A especialidade conecta a oncologia à medicina reprodutiva, com o objetivo de preservar a fertilidade de pacientes, como destaca Daniel Gimenes. “No Brasil, cerca de 19% dos casos novos de câncer em mulheres ocorrem em pacientes de até 44 anos de idade e 21% até os 49 anos, período considerado fértil para cerca de 90% das mulheres. Na faixa etária de 20 a 39 anos, alguns dos tumores mais incidentes são câncer de mama, colo uterino e ovário, todos os que podem afetar a fertilidade”.
Homens também podem sofrer em tratamentos de câncer, por exemplo, na próstata e testículos, mas, em geral, a preocupação e as consequências na fertilidade tendem a ser maiores em relação às mulheres, inclusive por conta da gestação.

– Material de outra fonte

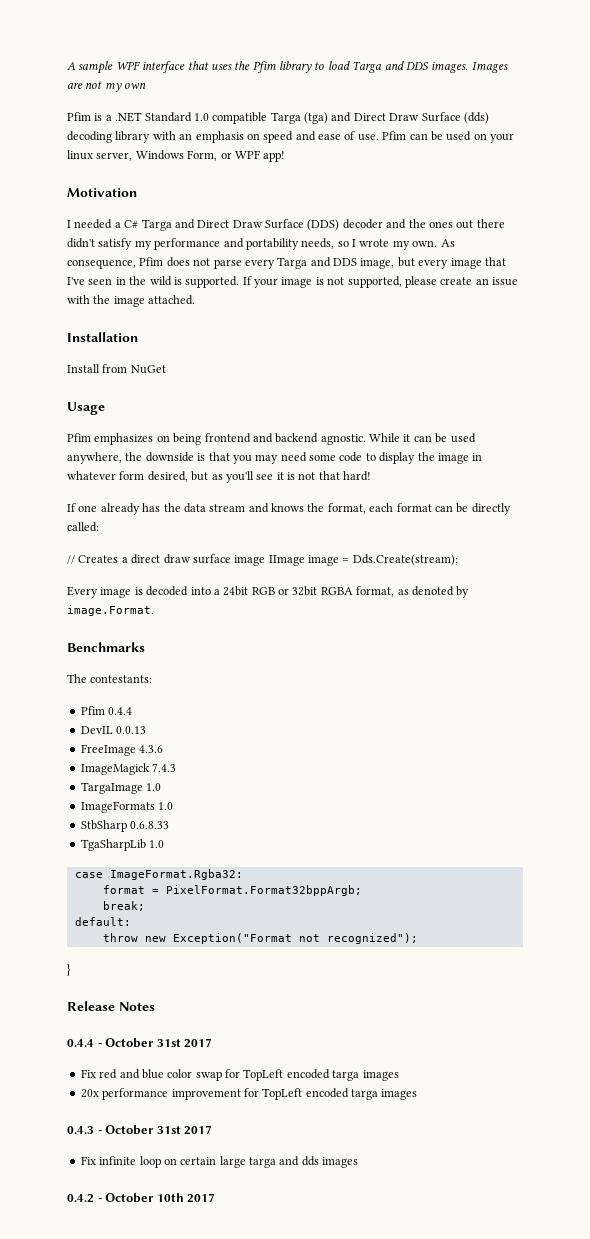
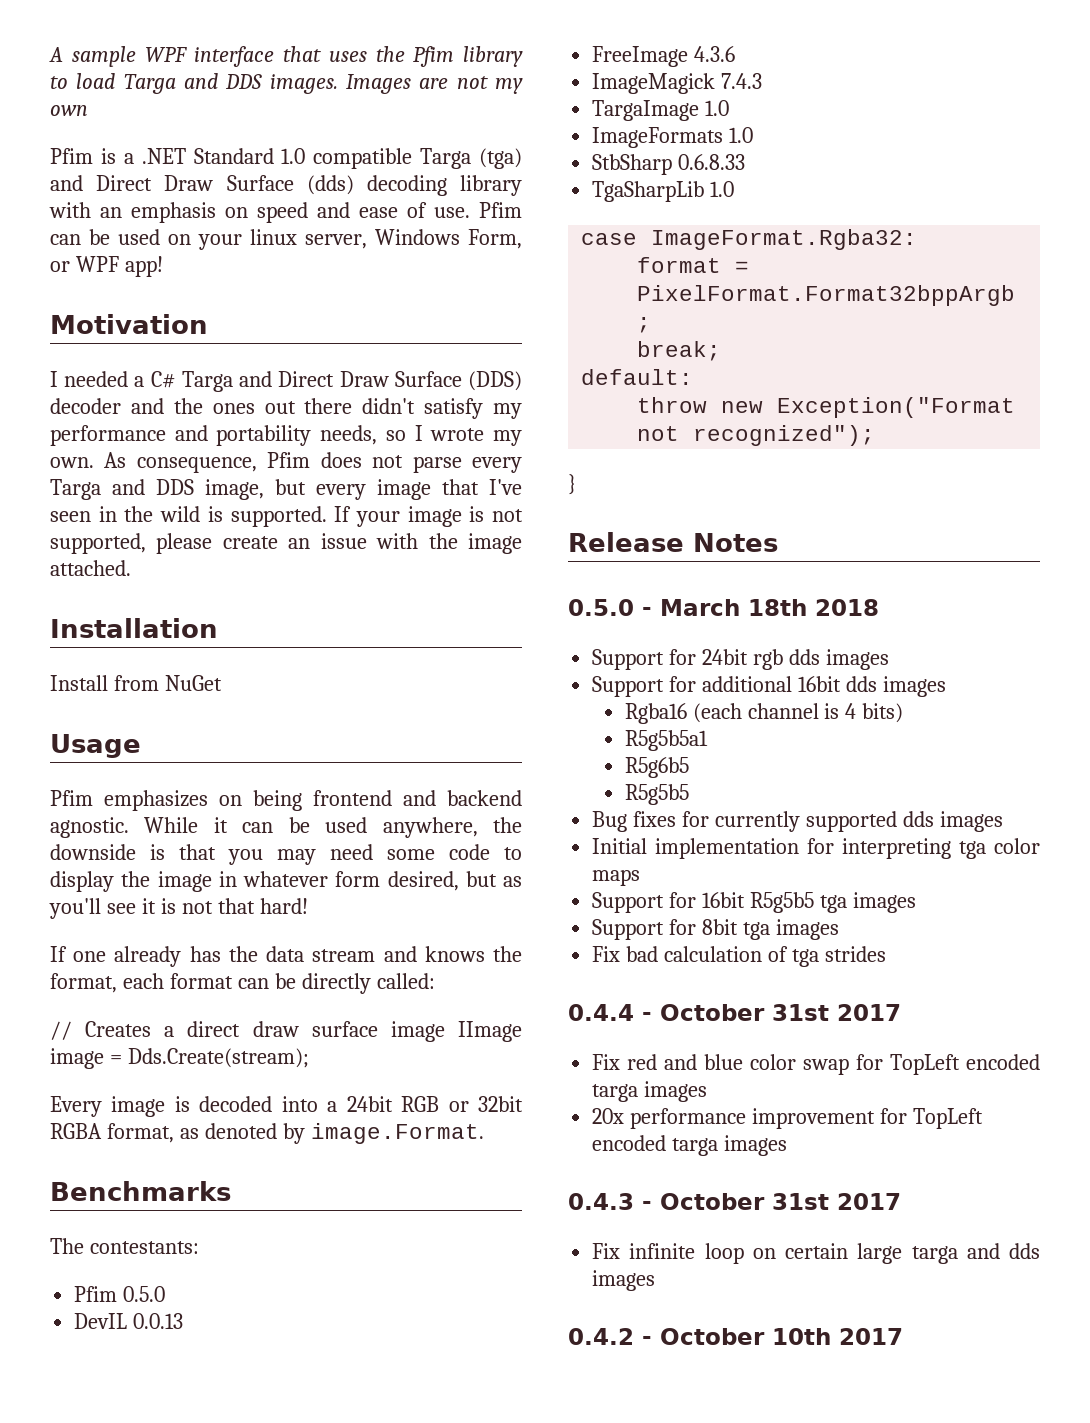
[108,707,133,715] 0.4.4 -> [123,1286,166,1302] 0.5.0
(155, 1006) none -> [568,599,879,616] [592,649,889,670] [592,676,946,697] [624,703,904,724] [624,730,708,751] [624,757,689,778] [624,784,689,805] [592,811,1003,832] [592,838,1040,859] [592,869,641,886] [592,892,916,913] [592,919,839,940] [592,946,886,967] // 0.5.0 - March 18th 2018 // Support for 24bit rgb dds images // Support for additional 16bit dds images // Rgba16 (each channel is 4 bits) // R5g5b5a1 // R5g6b5 // R5g5b5 // Bug fixes for currently supported dds images // Initial implementation for interpreting tga color maps // Support for 16bit R5g5b5 tga images // Support for 8bit tga images // Fix bad calculation of tga strides

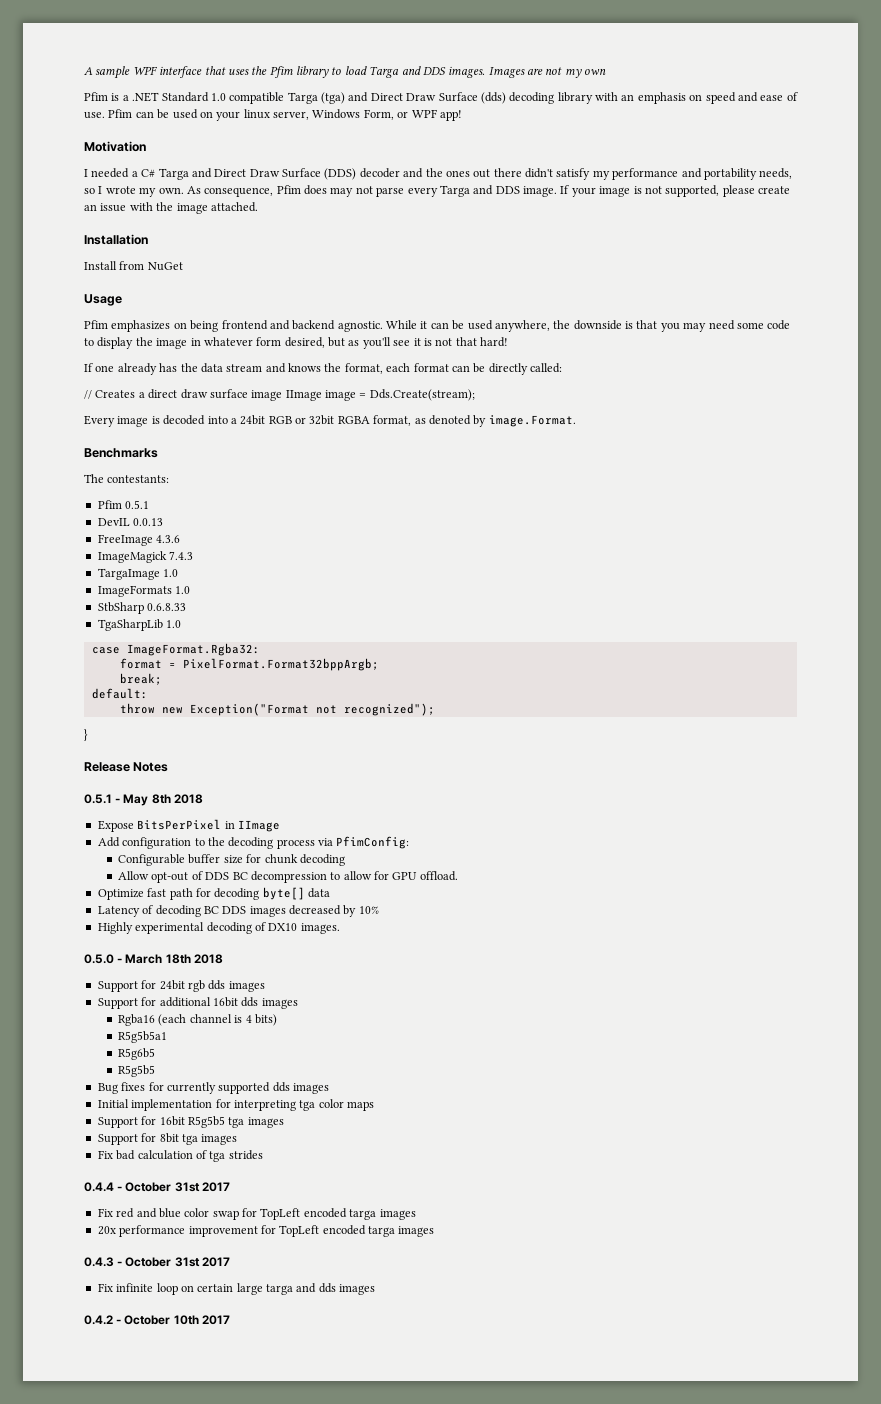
(362, 460) none -> [330,187,354,197] may
[205,479,522,500] [50,506,327,527] image, but every image that I've seen in the wild is supported. -> [523,186,557,197] image.
[123,1286,166,1302] 0.5.0 -> [125,500,150,509] 0.5.1
(778, 542) none -> [84,794,203,806] [97,819,280,832] [97,836,410,849] [118,854,345,866] [118,871,458,883] [97,887,330,900] [97,905,379,917] [97,922,340,934] // 0.5.1 - May 8th 2018 // Expose BitsPerPixel in IImage // Add configuration to the decoding process via PfimConfig: // Configurable buffer size for chunk decoding // Allow opt-out of DDS BC decompression to allow for GPU offload. // Optimize fast path for decoding byte[] data // Latency of decoding BC DDS images decreased by 10% // Highly experimental decoding of DX10 images.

“Sabemos que todos os pacientes em idade reprodutiva podem ter a sua fertilidade comprometida, seja pelo tratamento cirúrgico, por tumor de ovário, de testículos ou através da quimioterapia em si. Qualquer tratamento oncológico pode influenciar na incidência de infertilidade do paciente”, afirma o oncologista.
Tipos de Tratamento
Há diversos tipos de tratamentos para preservar a fertilidade. Um deles é a criopreservação de embriões, que consiste na conservação de células por meio de processo de resfriamento e manutenção a cerca de 190°C negativos. Em temperaturas tão baixas, não há atividade metabólica e as células encontram-se em estado de suspensão de suas reações químicas. “O princípio básico da criopreservação é o de manutenção da viabilidade e da função celular após o descongelamento. Neste método, há a criopreservação de embriões”, explica Daniel Gimenes.

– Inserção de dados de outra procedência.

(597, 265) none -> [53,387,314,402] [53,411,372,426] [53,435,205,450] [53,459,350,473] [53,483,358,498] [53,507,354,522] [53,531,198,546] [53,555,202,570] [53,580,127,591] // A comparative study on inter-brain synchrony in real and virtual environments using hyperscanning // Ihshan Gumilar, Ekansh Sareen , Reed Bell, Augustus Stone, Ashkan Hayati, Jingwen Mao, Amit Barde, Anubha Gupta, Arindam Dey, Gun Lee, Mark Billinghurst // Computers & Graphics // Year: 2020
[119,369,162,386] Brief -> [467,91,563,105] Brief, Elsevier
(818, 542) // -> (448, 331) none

O método citado, popularmente chamado de congelamento de embrião, tem se tornado um aliado para as mulheres que foram diagnosticadas com câncer, mas ainda sonham em ser mãe após o tratamento.
Outro caso é a criopreservação de ovócitos, que dará origem ao óvulo feminino. A técnica, conforme explica a especialista, tem a vantagem de eliminar a necessidade de um parceiro ou sêmen de doador, o que promove a autonomia reprodutiva feminina.
Uma outra alternativa, ainda experimental, seria o transplante de tecido ovariano. E há ainda a transposição do ovário, que desloca os ovários do campo de incidência da radioterapia, usualmente acima da cavidade pélvica. Este método é utilizado nos casos, por exemplo, de câncer de colo de útero.
De todos eles, o mais importante, destaca o médico, é mesmo que a mulher se informe e busque as principais alternativas para as suas condições, com médicos de confiança. “Fundamental é mesmo saber que o câncer não é mais necessariamente um impeditivo no destino das mulheres que querem engravidar”, finaliza Daniel Gimenes.